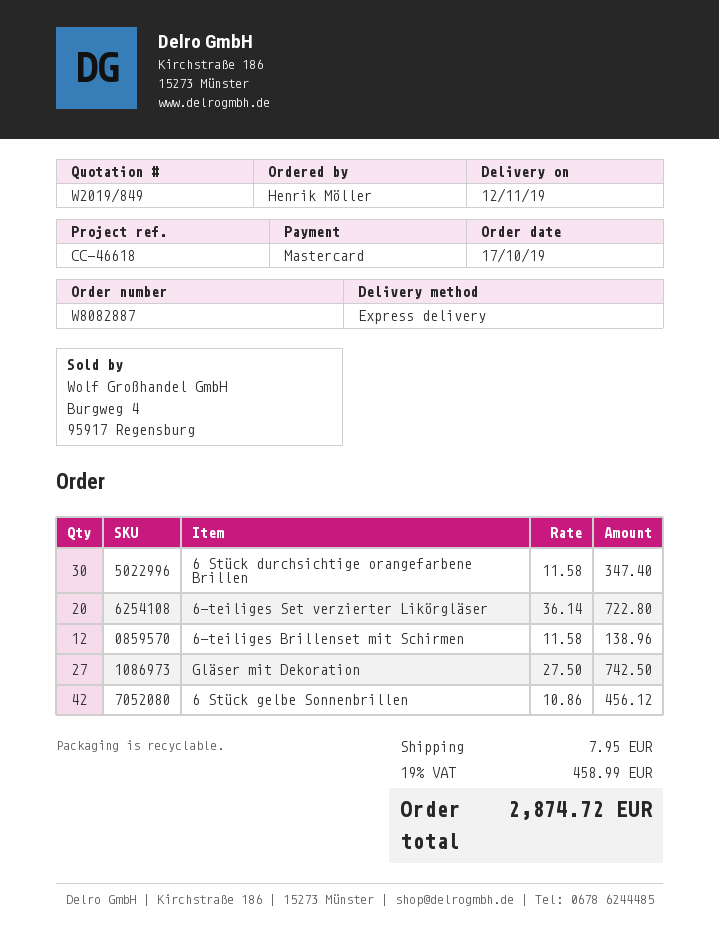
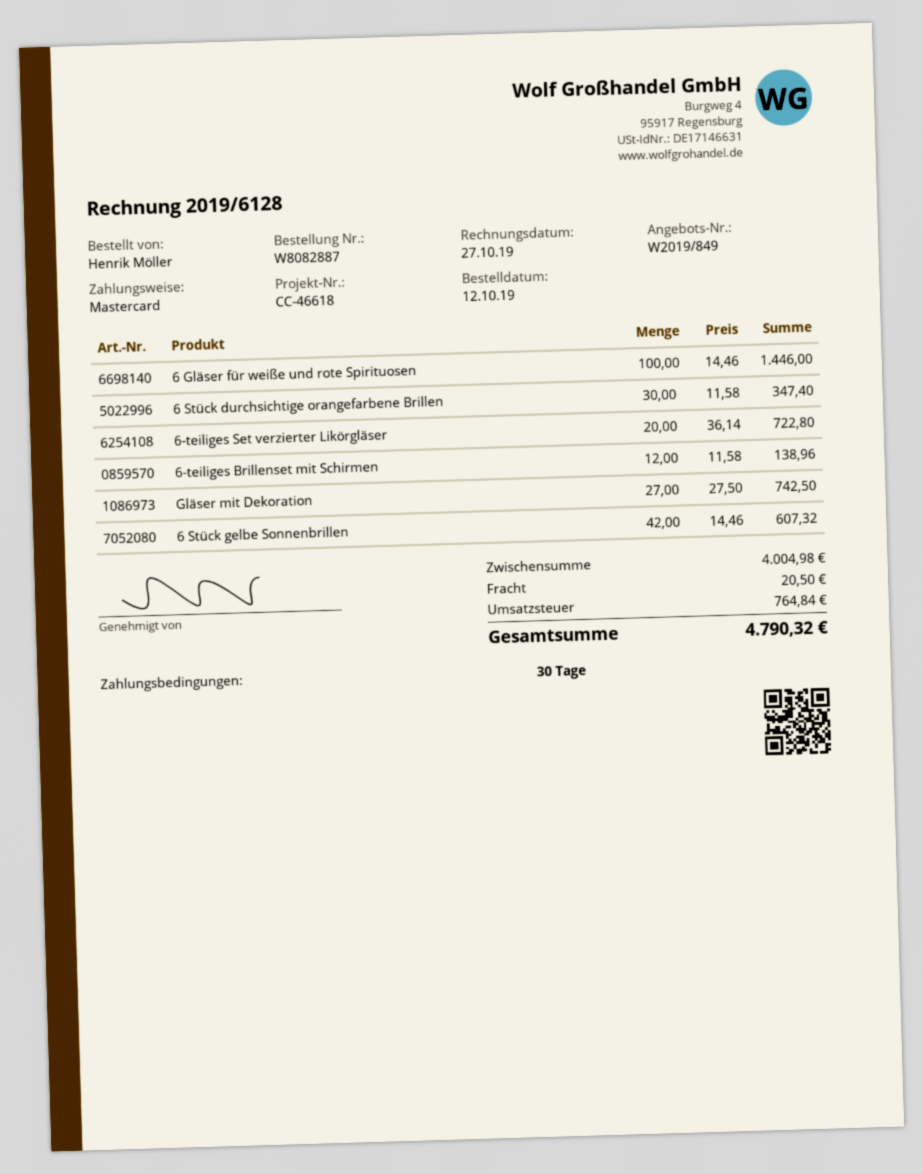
order date: 2019-10-17 -> 2019-10-12
6 Stück gelbe Sonnenbrillen: 42 x 10.86 = 456.12 -> 42 x 14.46 = 607.32
6 Gläser für weiße und rote Spirituosen: none -> 100 x 14.46 = 1446.00
shipping: 7.95 -> 20.50
tax: 458.99 -> 764.84
total: 2874.72 -> 4790.32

- - - - -

# Aim of the task
With the line containing "6 Gläser für" as the first and the final line of the records as the last, copy that span exactly and nothing more.

# Exercise result
6 Gläser für weiße und rote Spirituosen: none -> 100 x 14.46 = 1446.00
shipping: 7.95 -> 20.50
tax: 458.99 -> 764.84
total: 2874.72 -> 4790.32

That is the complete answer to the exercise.